Work instruction: Copy out every line of the listing in which "does" appears.

··· Supplied entries ···

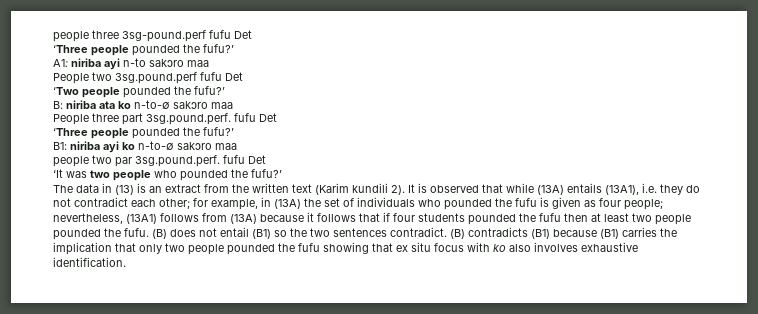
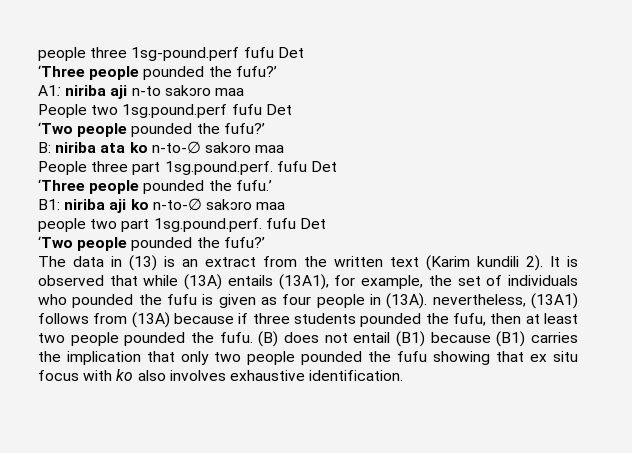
- people three 3sg-pound.perf fufu Det
+ people three 1sg-pound.perf fufu Det
- A1: niriba ayi n-to sakɔro maa
+ A1: niriba aji n-to sakɔro maa
- People two 3sg.pound.perf fufu Det
+ People two 1sg.pound.perf fufu Det
- People three part 3sg.pound.perf. fufu Det
- ‘Three people pounded the fufu?’
+ People three part 1sg.pound.perf. fufu Det
+ ‘Three people pounded the fufu.’
- B1: niriba ayi ko n-to-∅ sakɔro maa
+ B1: niriba aji ko n-to-∅ sakɔro maa
- people two par 3sg.pound.perf. fufu Det
- ‘It was two people who pounded the fufu?’
+ people two part 1sg.pound.perf. fufu Det
+ ‘Two people pounded the fufu?’
- It is observed that while (13A) entails (13A1), i.e. they do not contradict each other; for example, in (13A) the set of individuals who pounded the fufu is given as four people; nevertheless, (13A1) follows from (13A) because it follows that if four students pounded the fufu then at least two people pounded the fufu.
+ It is observed that while (13A) entails (13A1), for example, the set of individuals who pounded the fufu is given as four people in (13A). nevertheless, (13A1) follows from (13A) because if three students pounded the fufu, then at least two people pounded the fufu.
- (B) does not entail (B1) so the two sentences contradict. (B) contradicts (B1) because (B1) carries the implication that only two people pounded the fufu showing that ex situ focus with ko also involves exhaustive identification.
+ (B) does not entail (B1) because (B1) carries the implication that only two people pounded the fufu showing that ex situ focus with ko also involves exhaustive identification.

···

Final answer:
- (B) does not entail (B1) so the two sentences contradict. (B) contradicts (B1) because (B1) carries the implication that only two people pounded the fufu showing that ex situ focus with ko also involves exhaustive identification.
+ (B) does not entail (B1) because (B1) carries the implication that only two people pounded the fufu showing that ex situ focus with ko also involves exhaustive identification.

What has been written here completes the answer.